Objections Statement Clause Samples

An Objections Statement clause defines the process by which a party formally raises concerns or disputes regarding specific aspects of an agreement or action. Typically, this clause outlines the timeframe within which objections must be submitted, the required format or documentation, and the issues to which objections may pertain, such as deliverables, invoices, or performance. Its core function is to ensure that any disagreements are promptly and clearly communicated, thereby facilitating timely resolution and preventing misunderstandings or waiver of rights due to silence.
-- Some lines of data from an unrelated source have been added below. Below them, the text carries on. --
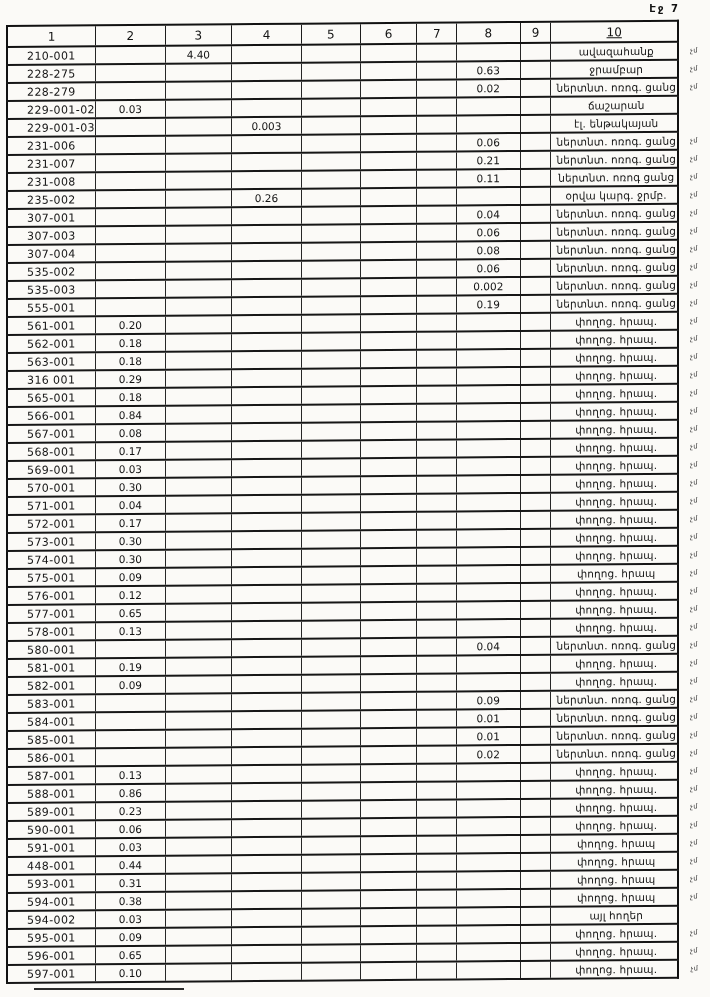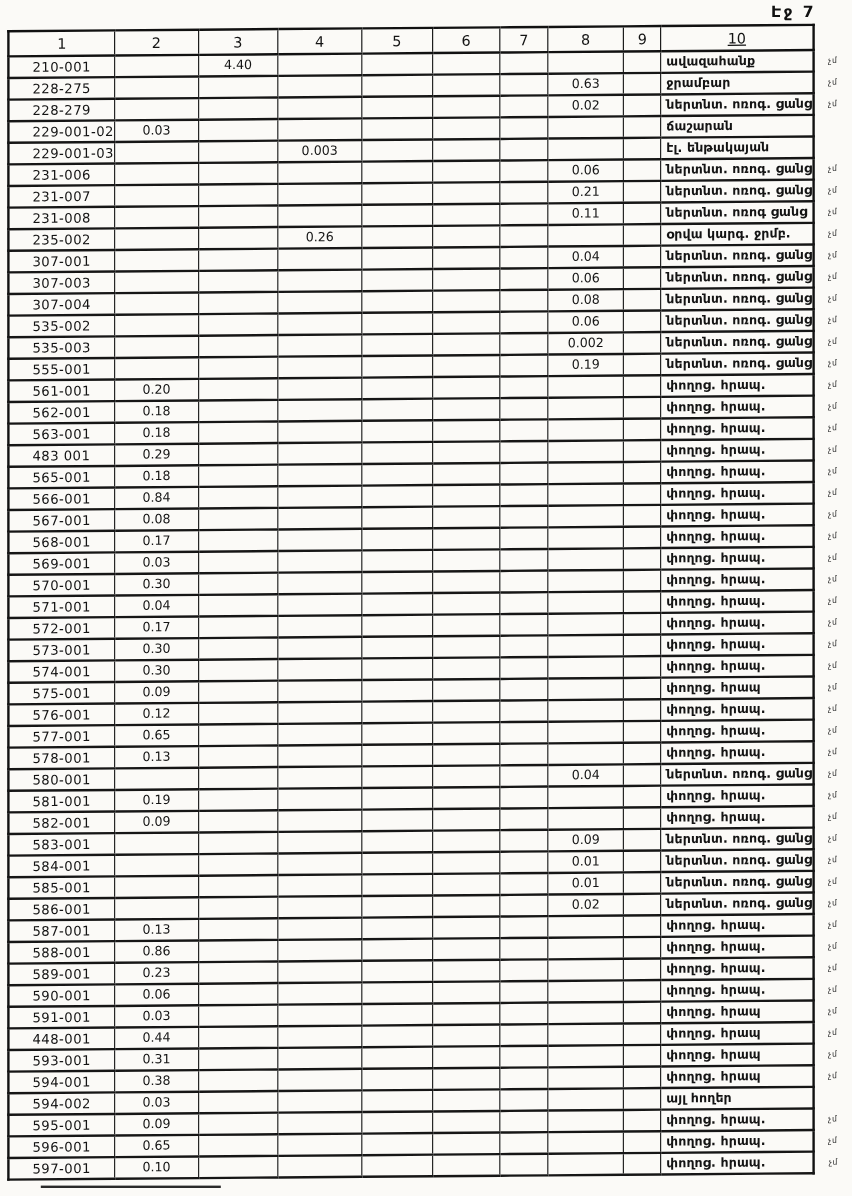--- a/index.html
+++ b/index.html
@@ -12,7 +12,7 @@
   }
   .page-number{
     position:absolute;top:3px;right:30px;
-    font-size:13px;font-weight:bold;letter-spacing:2px;color:#111;
+    font-size:10px;font-weight:bold;letter-spacing:2px;color:#111;
   }
   .scan{
     position:absolute;left:6px;top:25px;

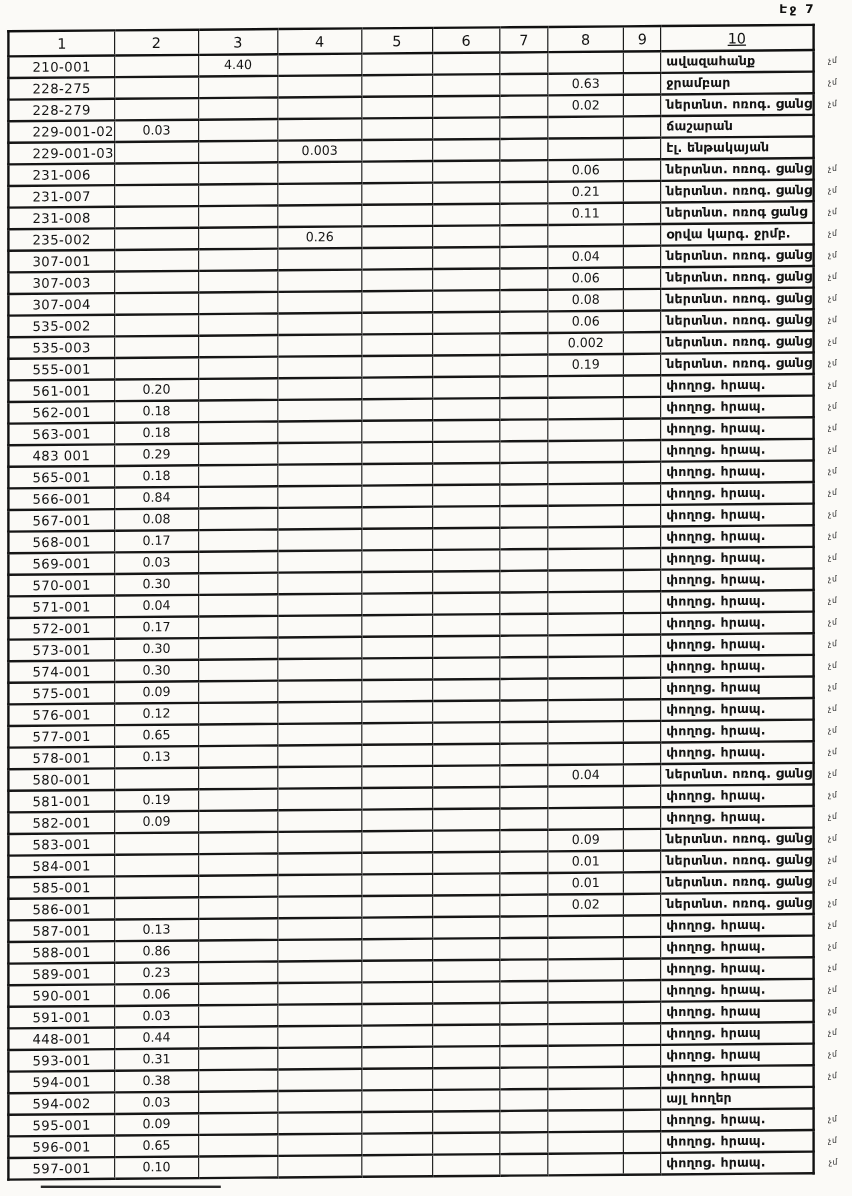--- a/index.html
+++ b/index.html
@@ -56,7 +56,7 @@
   tbody td.annot{border:none;background:transparent;}
   td.code{text-align:left;padding-left:19px;font-size:11px;letter-spacing:.4px;}
   td.num{text-align:center;}
-  td.desc{text-align:left;padding-left:4px;font-weight:bold;font-size:10.5px;letter-spacing:.1px;}
+  td.desc{text-align:center;padding-left:4px;font-weight:normal;font-size:10.5px;letter-spacing:.1px;}
   td.annot{font-size:7px;color:#3a3a3a;text-align:center;letter-spacing:0;font-family:Liberation Mono, monospace;}
   .artifact-line{
     position:absolute;left:34px;top:988px;width:150px;height:2px;background:#2a2a2a;

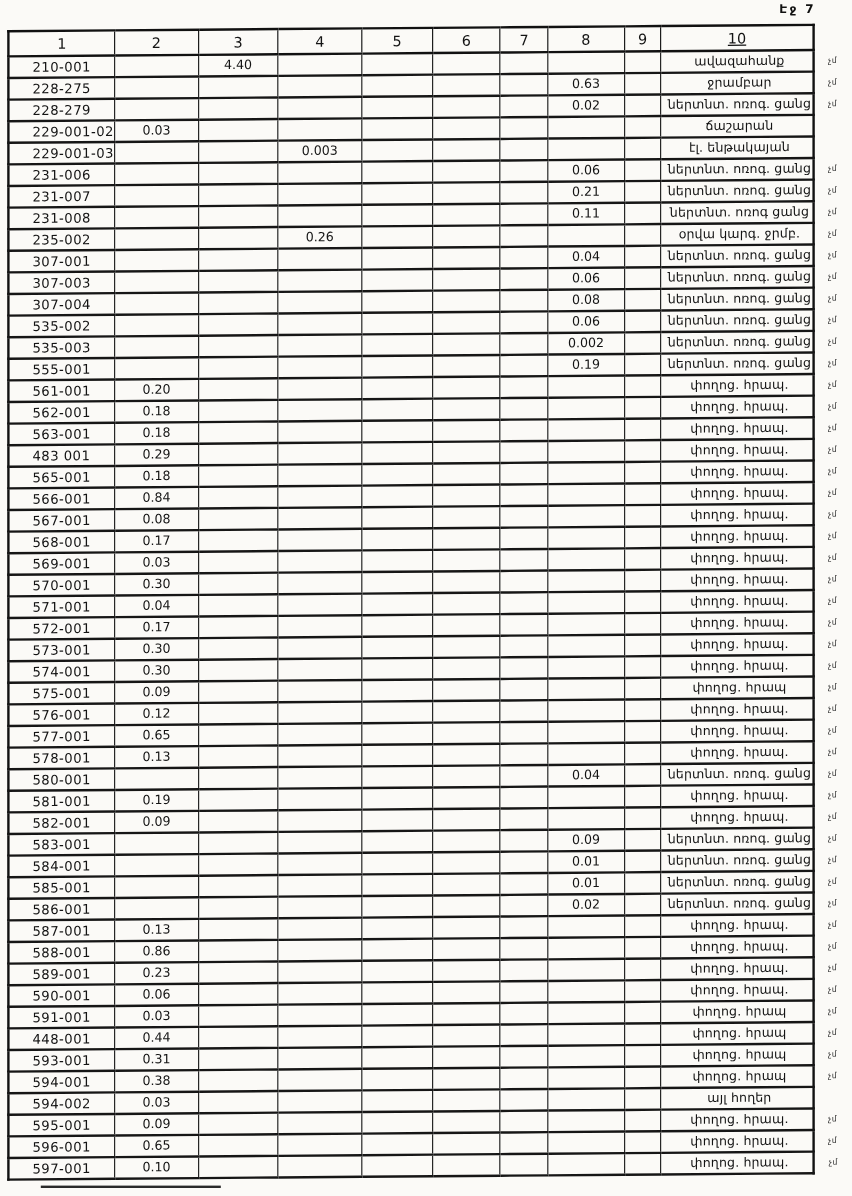--- a/index.html
+++ b/index.html
@@ -333,7 +333,7 @@
           <td class="annot">չմ</td>
         </tr>
         <tr>
-          <td class="code">483 001</td>
+          <td class="code">316 001</td>
           <td class="num">0.29</td>
           <td class="num"></td>
           <td class="num"></td>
Objections Statement. After delivery of B▇▇▇▇’s proposed Agreed Valuation and Tax Allocations, Buyer shall give Seller and its representatives reasonable access to review Buyer’s work papers related to the preparation of the proposed Agreed Valuation and Tax Allocations. Seller and its representatives may make inquiries of Buyer regarding questions concerning, or disagreements with, the Agreed Valuation and Tax Allocations arising during its review thereof. If Seller has any objections to the Agreed Valuation and Tax Allocations, Seller shall deliver to Buyer a statement setting forth its objections thereto (an “Objections Statement”). If an Objections Statement is not delivered to Buyer within forty-five (45) days after delivery of the proposed Agreed Valuation and Tax Allocations, the proposed Agreed Valuation and Tax Allocations shall be final, binding and non-appealable by the Parties; provided, that, in the event Buyer does not provide any papers or documents reasonably requested by Seller or any of its representatives within five (5) days of request therefor (or such shorter period as may remain in such forty-five (45)-day period), such forty-five (45)-day period will be extended by one day for each additional day required for Buyer to fully respond to such request; provided, further, that such forty-five (45)-day period will be extended a minimum of ten (10) days following the date on which Buyer have fully responded to such request.
Objections Statement. The Objections Statement shall set out reasons why any amount(s) set forth in the applicable Purchase Price Statement is or are, as the case may be, not acceptable to the Sellers and specifically detail the particulars of the adjustments the Sellers asserts should be made to such Purchase Price Statement.
Objections Statement. 1.5.3.1 Owned Real Property ............................................ 1.1.2 Payors ......................................................... 2.19.1
Objections Statement. Within 45 days after Purchaser’s receipt of the Closing Statement, Purchaser shall deliver, or cause to be delivered, to the Company and the RHP Member a written statement either accepting the Closing Statement or specifying any objections thereto in reasonable detail (an “Objections Statement”), which objections shall be limited to mathematical errors and calculations or determinations of amounts not in accordance with this Agreement. If Purchaser does not deliver, or cause to be delivered, an Objections Statement within such 45-day period, then the Closing Statement shall become final and binding upon all parties hereto; and any matter set forth in the Closing Statement that is not objected to by Purchaser in the Objections Statement shall become final and binding upon all parties hereto.
Objections Statement. On or prior to the last day of the Review Period, Seller shall deliver to Buyer a written statement either accepting the Post-Closing Net Working Capital Statement or specifying any objections thereto in reasonable detail (an “Objections Statement”). If Seller does not deliver an Objections Statement on or prior to such date, then the Post-Closing Net Working Capital Statement shall become final and binding upon all Parties. If Seller delivers an Objections Statement on or prior to such date, then Seller and Buyer shall negotiate in good faith for 15 days following Buyer’s receipt of such Objections Statement to resolve Seller’s objections. Any such objection that Buyer and Seller is unable to resolve during such 15-day period is referred to as a “Working Capital Dispute.” After such 15-day period, any matter set forth in the Post-Closing Net Working Capital Statement that is not a Working Capital Dispute shall become final and binding upon all Parties. If Buyer and Seller are unable to resolve all objections during such 15-day period, then any Working Capital Disputes, and only such Working Capital Disputes, shall be submitted to the Accounting Firm for final resolution in accordance with the procedures set forth in Section 2.8. Upon delivery of such resolution, the Post-Closing Net Working Capital Statement, as modified in accordance with such resolution and any other mutual resolutions of the Parties, shall become final and binding upon all Parties. The Net Working Capital amount set forth on the Post-Closing Net Working Capital Statement as finally determined in accordance with this Article II shall constitute the “Final Net Working Capital”.